**WORK TO COMPLETE**
Please report every line from the material that contains the word "height".

**TASK INPUT**
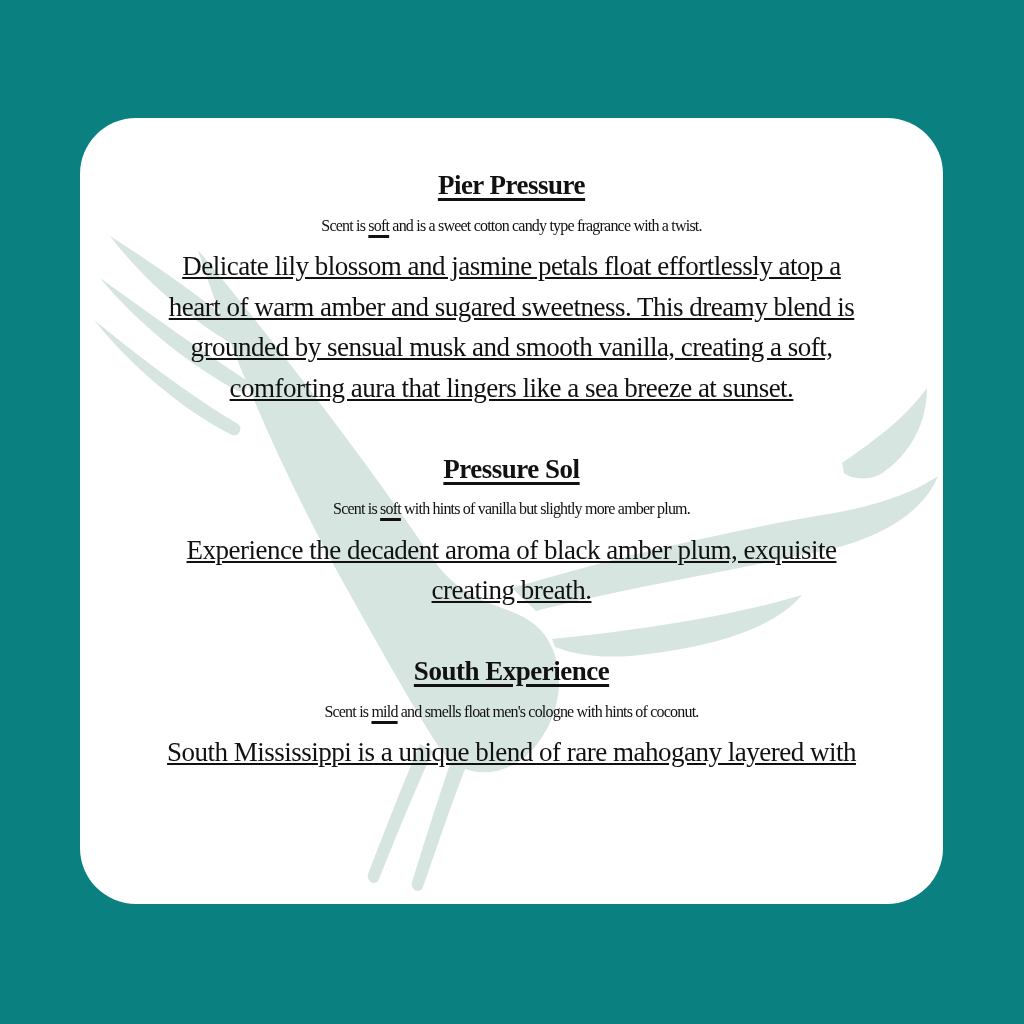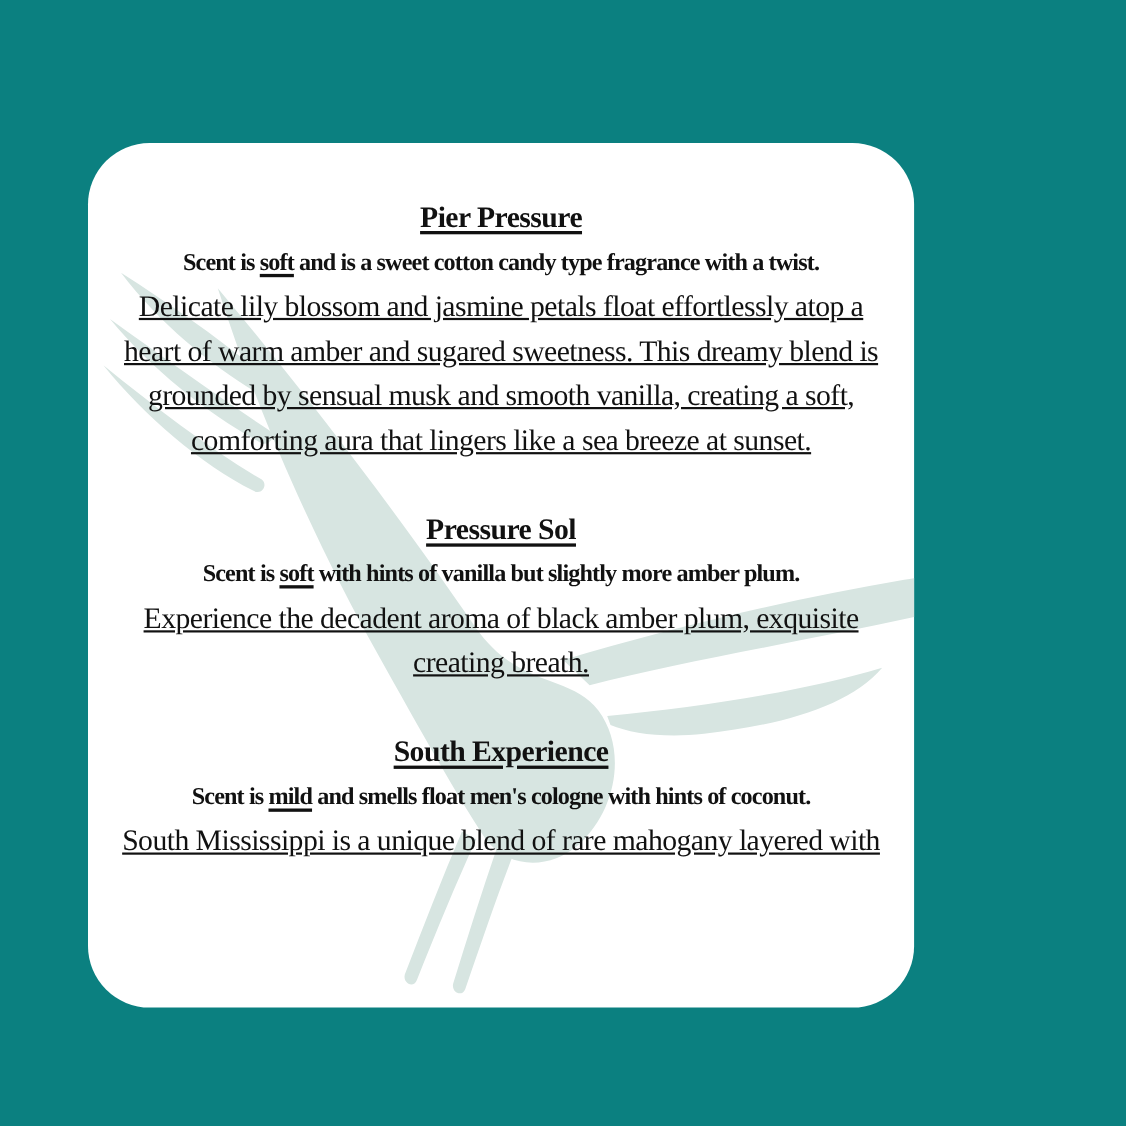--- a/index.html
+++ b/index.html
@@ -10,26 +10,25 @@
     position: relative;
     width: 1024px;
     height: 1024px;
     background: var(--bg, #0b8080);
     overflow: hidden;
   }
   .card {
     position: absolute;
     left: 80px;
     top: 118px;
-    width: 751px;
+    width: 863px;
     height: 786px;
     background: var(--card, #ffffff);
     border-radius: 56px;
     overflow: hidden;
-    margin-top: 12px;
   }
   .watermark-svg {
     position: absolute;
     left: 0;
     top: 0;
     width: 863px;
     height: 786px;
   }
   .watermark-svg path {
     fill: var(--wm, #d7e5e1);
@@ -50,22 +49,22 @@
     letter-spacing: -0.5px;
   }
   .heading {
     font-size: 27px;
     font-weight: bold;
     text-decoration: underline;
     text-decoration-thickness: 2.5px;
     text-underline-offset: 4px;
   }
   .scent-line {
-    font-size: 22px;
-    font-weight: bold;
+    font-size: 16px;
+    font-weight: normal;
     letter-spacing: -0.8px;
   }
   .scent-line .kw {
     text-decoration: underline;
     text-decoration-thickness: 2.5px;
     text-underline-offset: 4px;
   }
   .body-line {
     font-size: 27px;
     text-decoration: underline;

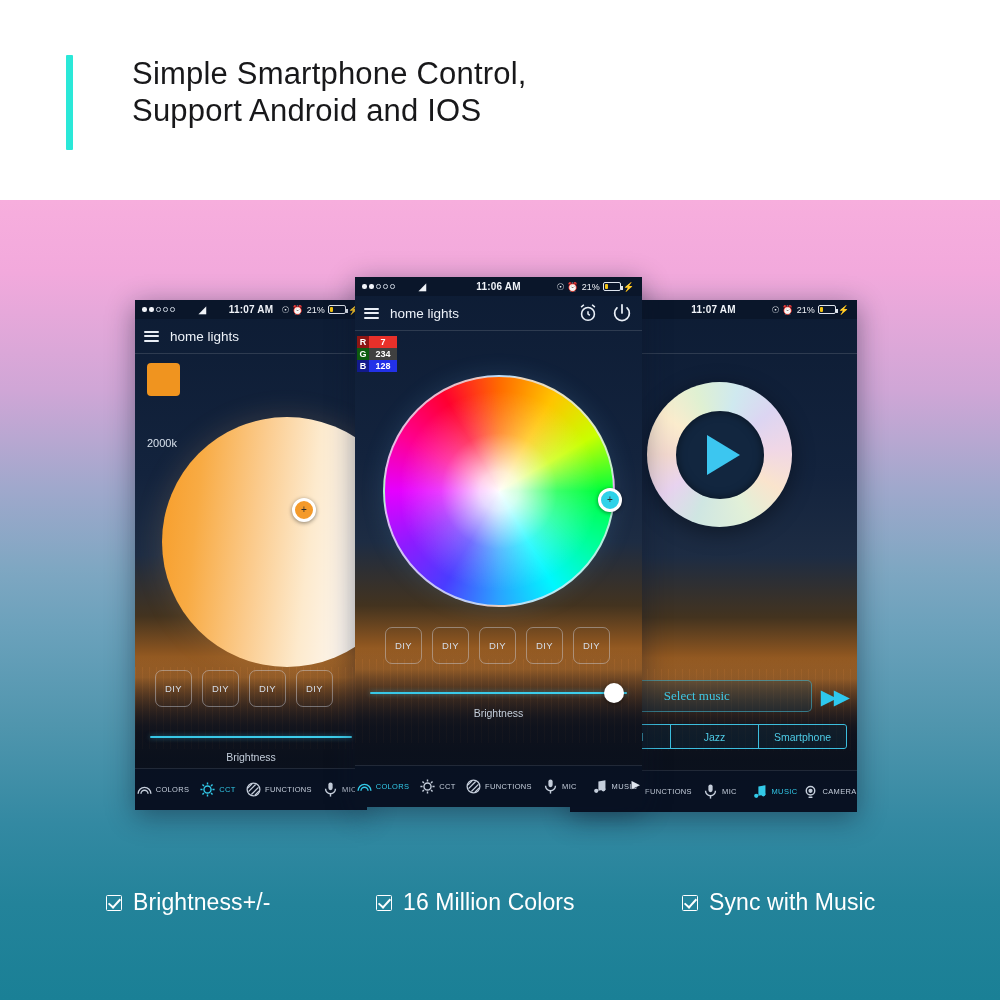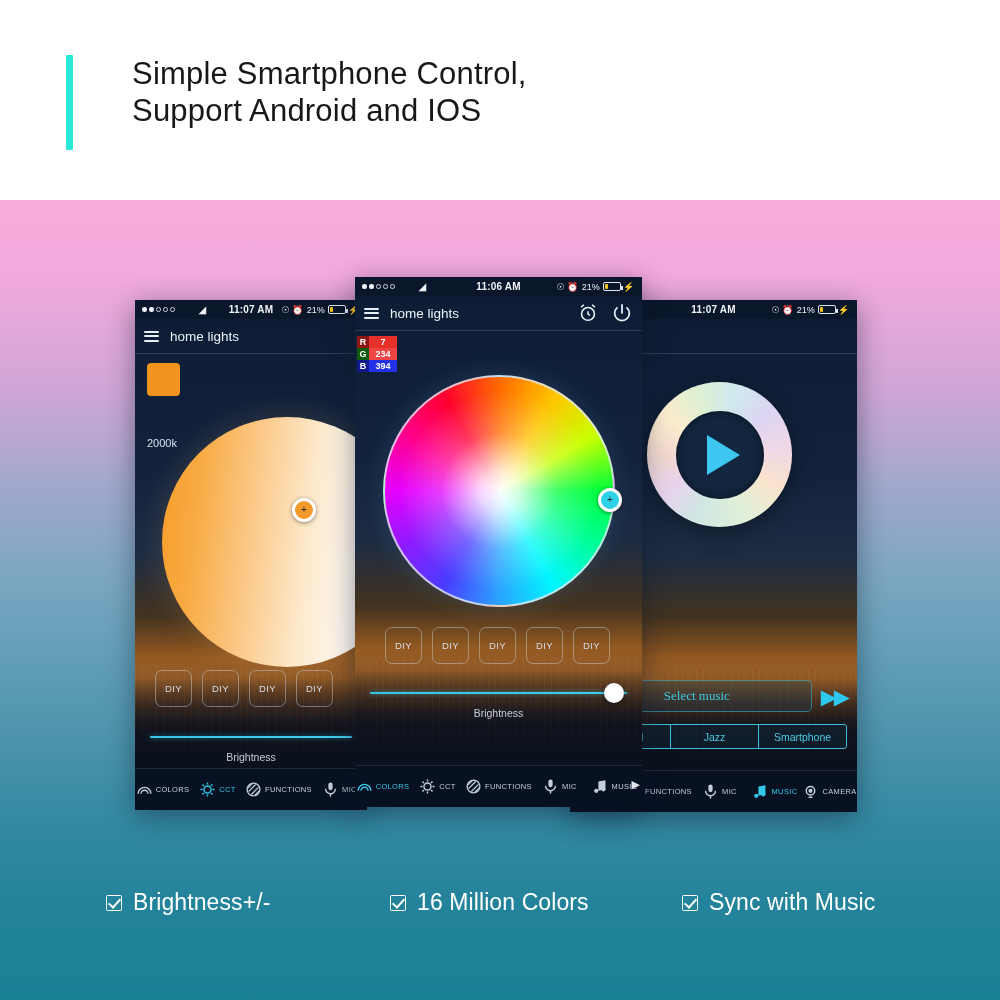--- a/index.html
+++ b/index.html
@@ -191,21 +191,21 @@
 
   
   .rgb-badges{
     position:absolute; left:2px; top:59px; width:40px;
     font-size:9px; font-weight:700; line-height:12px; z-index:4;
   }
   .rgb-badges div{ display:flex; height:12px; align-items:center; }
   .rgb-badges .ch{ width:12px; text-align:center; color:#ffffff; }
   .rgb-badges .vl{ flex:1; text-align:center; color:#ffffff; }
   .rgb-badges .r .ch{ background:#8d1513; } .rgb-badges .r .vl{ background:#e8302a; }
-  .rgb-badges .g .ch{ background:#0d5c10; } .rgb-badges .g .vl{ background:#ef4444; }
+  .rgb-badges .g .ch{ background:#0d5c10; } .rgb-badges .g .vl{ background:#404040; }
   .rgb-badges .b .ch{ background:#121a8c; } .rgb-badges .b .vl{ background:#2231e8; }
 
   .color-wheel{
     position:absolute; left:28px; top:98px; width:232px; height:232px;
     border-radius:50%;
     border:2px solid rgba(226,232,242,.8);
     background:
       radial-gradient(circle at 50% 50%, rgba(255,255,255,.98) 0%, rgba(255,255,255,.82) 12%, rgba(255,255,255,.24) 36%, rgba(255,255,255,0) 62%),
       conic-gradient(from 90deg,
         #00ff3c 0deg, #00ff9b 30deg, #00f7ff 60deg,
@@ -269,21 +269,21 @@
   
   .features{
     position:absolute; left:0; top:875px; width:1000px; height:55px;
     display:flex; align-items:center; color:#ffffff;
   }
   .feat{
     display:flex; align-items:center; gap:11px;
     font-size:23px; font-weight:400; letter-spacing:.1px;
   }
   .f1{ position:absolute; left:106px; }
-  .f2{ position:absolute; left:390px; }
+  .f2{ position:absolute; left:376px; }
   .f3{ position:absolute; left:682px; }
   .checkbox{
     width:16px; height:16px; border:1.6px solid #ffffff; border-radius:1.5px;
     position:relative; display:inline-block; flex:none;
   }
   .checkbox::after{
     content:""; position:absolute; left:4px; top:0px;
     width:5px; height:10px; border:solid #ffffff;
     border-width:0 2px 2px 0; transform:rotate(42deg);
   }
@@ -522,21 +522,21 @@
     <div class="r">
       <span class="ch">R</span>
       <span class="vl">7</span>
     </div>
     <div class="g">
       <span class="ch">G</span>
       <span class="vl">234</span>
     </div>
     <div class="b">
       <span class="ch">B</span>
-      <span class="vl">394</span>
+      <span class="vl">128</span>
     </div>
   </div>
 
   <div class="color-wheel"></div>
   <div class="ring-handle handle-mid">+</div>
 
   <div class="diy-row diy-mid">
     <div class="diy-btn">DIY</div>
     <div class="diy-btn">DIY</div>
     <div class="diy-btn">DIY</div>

**OUTPUT FOR THIS EXERCISE**
     height: 1024px;
     height: 786px;
     height: 786px;
     font-size:9px; font-weight:700; line-height:12px; z-index:4;
   .rgb-badges div{ display:flex; height:12px; align-items:center; }
     position:absolute; left:28px; top:98px; width:232px; height:232px;
     position:absolute; left:0; top:875px; width:1000px; height:55px;
     width:16px; height:16px; border:1.6px solid #ffffff; border-radius:1.5px;
     width:5px; height:10px; border:solid #ffffff;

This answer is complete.